Cheaper chocolate prices contributed to driving down UK inflation in September, according to Office of National Statistics (ONS) data. The UK inflation rate decline was more than expected after hitting a six-month high in August. Inflation fell during September with the consumer price index (CPI) declining 2.4 percent from 2.7 percent in August.
The largest downward contribution to inflation was because of food and non-alcoholic beverages which fell 0.1 percent between August and September. A year ago prices increased between the same two months.
And the downward contribution was mostly because of meat and chocolate prices. However, other large downward contributions came from transport, recreation & culture and clothing. Partially offsetting upward contributions came from increases to electricity and gas prices, according to the ONS.
This comes as the average earnings for UK workers have increased at the fastest rate in almost ten years. Combining this with lower prices for food and non-alcoholic products suggests that price pressures on British residents that have been seen since the EU referendum Brexit vote more than two years ago may be beginning to subside.
Consumer price inflation is the rate at which the prices of goods and services bought by households rise or fall. It is estimated by using price indices. One way to understand this is to think of a shopping basket containing all the goods and services bought by households. Movements in price indices represent the changing cost of this basket.
Fluctuations in raw material costs
Supply fluctuations of raw materials like cocoa impact the price of chocolate which has been subject to price volatility for many years. This is partly because the world’s largest cocoa growing regions – in terms of total mass, West Africa produces more cocoa than any other world region – are made up of networks of smallholder cocoa farmers. There can be difficulties in aligning production with demand which then could have an impact on price.
Origin of chocolate study
At the same time as chocolate is impacting on UK inflation, new research suggests that cacao – the plant from which chocolate is made – was domesticated, or grown by people for food, around 1,500 years earlier than previously thought. In addition, the researchers found cacao was initially domesticated in South America, rather than in Central America.
Archaeological evidence of cacao's use, dating back 3,900 years ago, previously planted the idea that the cacao tree was first domesticated in Central America. But genetic evidence showing that the highest diversity of the cacao tree and related species is actually found in equatorial South America-where cacao is essential to contemporary Indigenous groups-led the University of British Columbia (UBC) team and their colleagues to search for evidence of the plant at an archaeological site in the region.

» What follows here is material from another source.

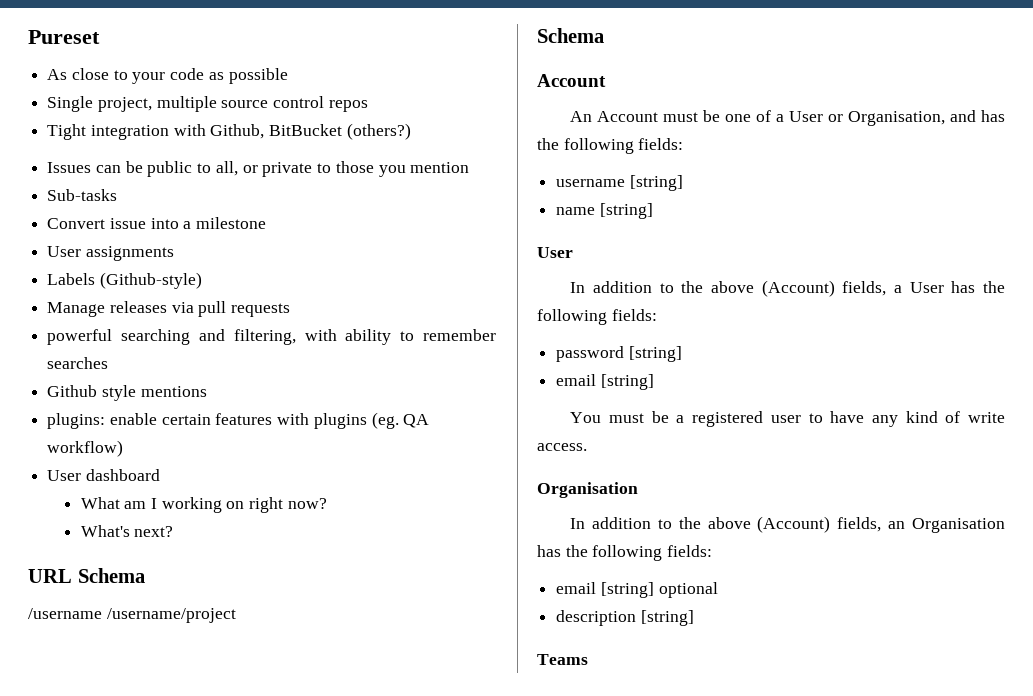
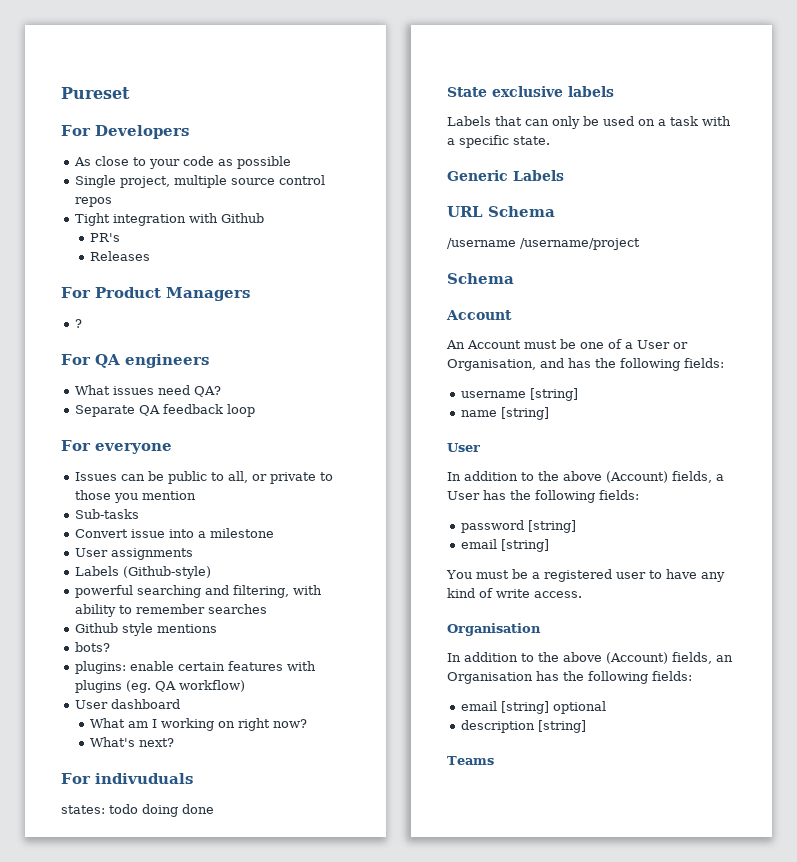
(100, 37) none -> [61,125,189,139] // For Developers
[210,123,411,140] Github, BitBucket (others?) -> [220,213,264,223] [90,233,121,242] [90,251,151,261] [61,287,250,301] [74,319,82,328] [61,354,209,368] [74,385,221,397] [74,404,255,417] [61,440,172,454] Github // PR's // Releases // For Product Managers // ? // For QA engineers // What issues need QA? // Separate QA feedback loop // For everyone
[47,301,291,317] // Manage releases via pull requests -> (211, 572) none
(207, 391) none -> [74,642,110,652] // bots?
(174, 531) none -> [61,773,193,784] [61,804,214,817] [447,86,614,97] [447,116,731,129] [447,135,550,148] [447,170,564,181] // For indivuduals // states: todo doing done // State exclusive labels // Labels that can only be used on a task with a specific state. // Generic Labels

“This new study shows us that people in the upper reaches of the Amazon basin were harvesting and consuming cacao that appears to be a close relative of the type of cacao later used in Mexico – and they were doing this 1,500 years earlier,” says Michael Blake, study co-author and professor in the UBC department of anthropology.
“They were also doing so using elaborate pottery that pre-dates the pottery found in Central America and Mexico. This suggests that the use of cacao, probably as a drink, was something that caught on and very likely spread northwards by farmers growing cacao in what is now Colombia and eventually Panama and other parts of Central America and southern Mexico.”